## Exercise instructions
For the records below, tally the lines that include the word "Blue" and report the number alone.

## Recorded data

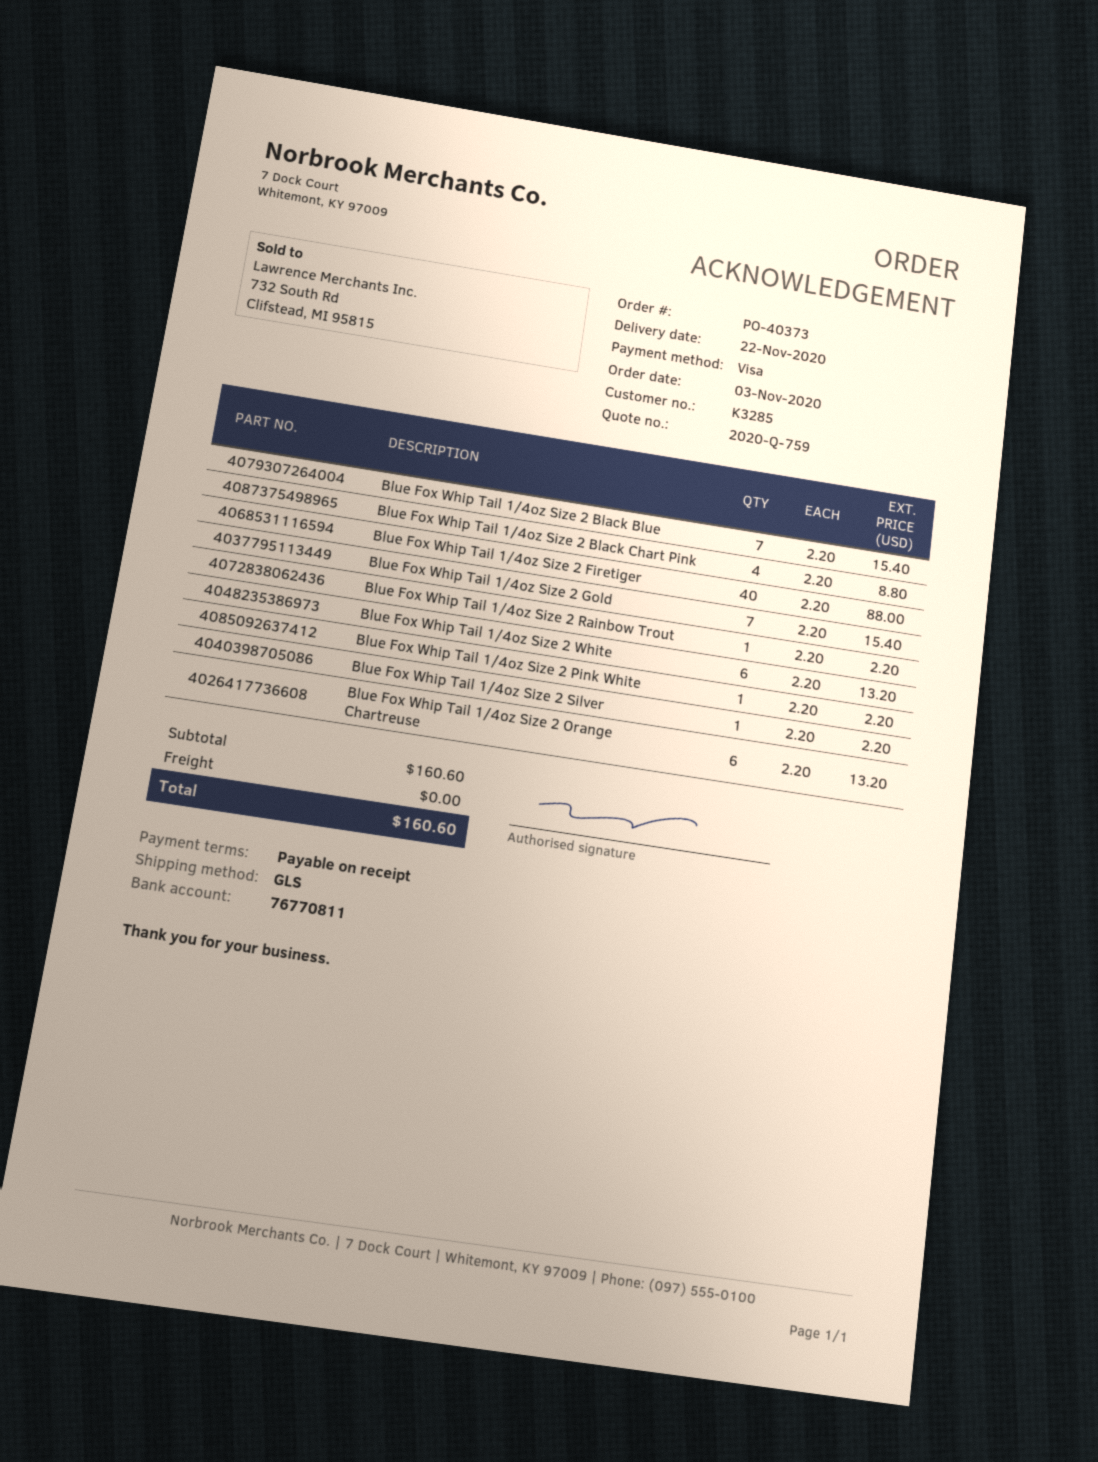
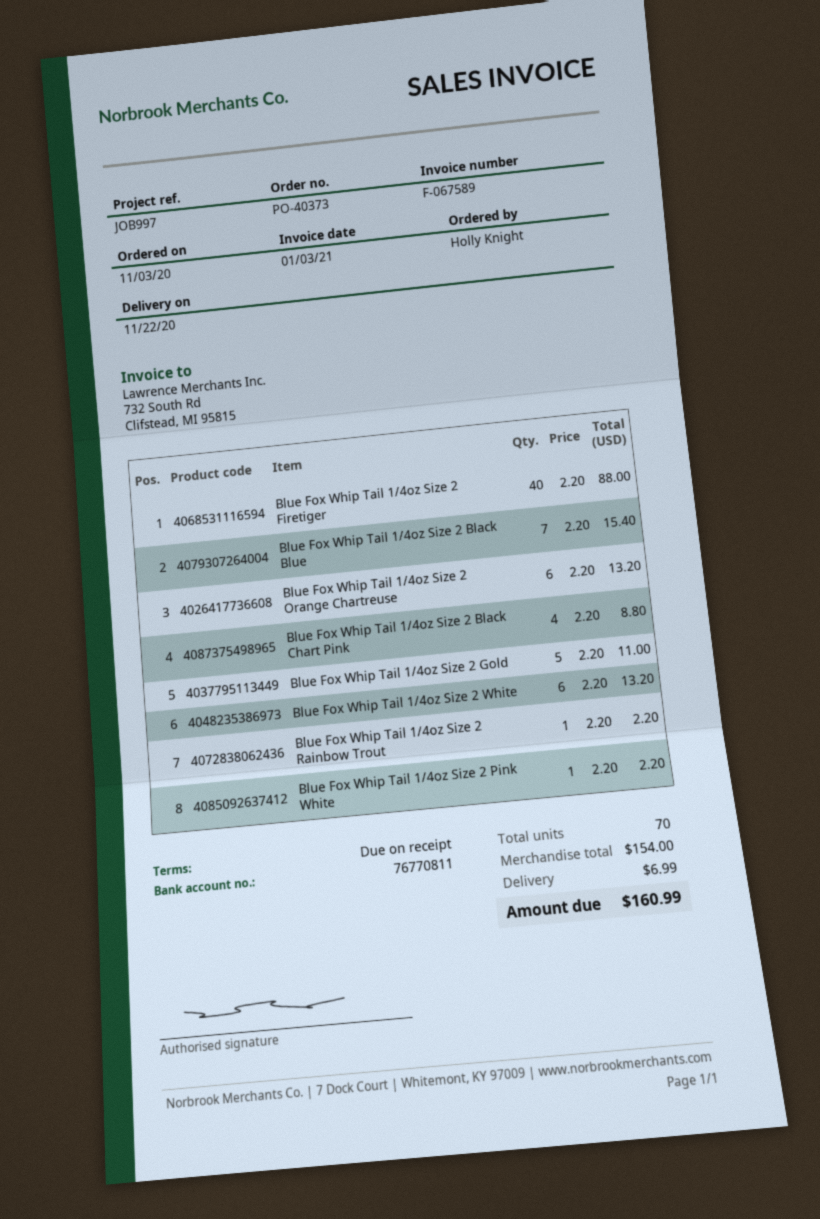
Blue Fox Whip Tail 1/4oz Size 2 Gold: 7 x 2.20 = 15.40 -> 5 x 2.20 = 11.00
Blue Fox Whip Tail 1/4oz Size 2 Silver: 1 x 2.20 = 2.20 -> none
subtotal: 160.60 -> 154.00
shipping: 0.00 -> 6.99
total: 160.60 -> 160.99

## Task answer
2